(Modification records)
◆ ◆ ◆ ◆ ◆

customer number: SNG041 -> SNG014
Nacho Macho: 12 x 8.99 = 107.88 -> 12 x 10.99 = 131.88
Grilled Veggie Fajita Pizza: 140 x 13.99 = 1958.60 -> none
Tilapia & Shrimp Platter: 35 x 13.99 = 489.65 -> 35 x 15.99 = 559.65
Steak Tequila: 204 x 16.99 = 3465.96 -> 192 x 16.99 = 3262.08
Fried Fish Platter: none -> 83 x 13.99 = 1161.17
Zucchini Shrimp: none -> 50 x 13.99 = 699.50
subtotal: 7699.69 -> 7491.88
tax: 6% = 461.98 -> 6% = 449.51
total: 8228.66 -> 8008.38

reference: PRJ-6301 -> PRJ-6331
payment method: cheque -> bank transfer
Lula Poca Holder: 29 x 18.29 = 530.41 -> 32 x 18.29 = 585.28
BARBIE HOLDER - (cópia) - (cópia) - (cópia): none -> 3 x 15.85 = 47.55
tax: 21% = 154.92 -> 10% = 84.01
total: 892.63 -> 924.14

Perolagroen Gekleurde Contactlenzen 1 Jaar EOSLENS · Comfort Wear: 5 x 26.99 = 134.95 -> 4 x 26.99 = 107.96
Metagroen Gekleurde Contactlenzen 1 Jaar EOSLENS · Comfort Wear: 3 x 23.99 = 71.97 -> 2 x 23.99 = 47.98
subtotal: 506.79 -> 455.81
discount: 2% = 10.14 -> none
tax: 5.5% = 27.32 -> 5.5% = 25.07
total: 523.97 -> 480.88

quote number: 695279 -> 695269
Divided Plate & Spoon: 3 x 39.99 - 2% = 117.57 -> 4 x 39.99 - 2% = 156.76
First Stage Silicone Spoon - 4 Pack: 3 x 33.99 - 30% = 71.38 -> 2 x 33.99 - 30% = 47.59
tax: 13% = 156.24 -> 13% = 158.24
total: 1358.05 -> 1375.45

◆ ◆ ◆ ◆ ◆

**PROBLEM DETAILS**. In the reply, include exactly the lines from the beginning of the entries above through the line holding "subtotal: 7699.69 -> 7491.88", and nothing besides.

**RESULT OF THE EXERCISE**.
customer number: SNG041 -> SNG014
Nacho Macho: 12 x 8.99 = 107.88 -> 12 x 10.99 = 131.88
Grilled Veggie Fajita Pizza: 140 x 13.99 = 1958.60 -> none
Tilapia & Shrimp Platter: 35 x 13.99 = 489.65 -> 35 x 15.99 = 559.65
Steak Tequila: 204 x 16.99 = 3465.96 -> 192 x 16.99 = 3262.08
Fried Fish Platter: none -> 83 x 13.99 = 1161.17
Zucchini Shrimp: none -> 50 x 13.99 = 699.50
subtotal: 7699.69 -> 7491.88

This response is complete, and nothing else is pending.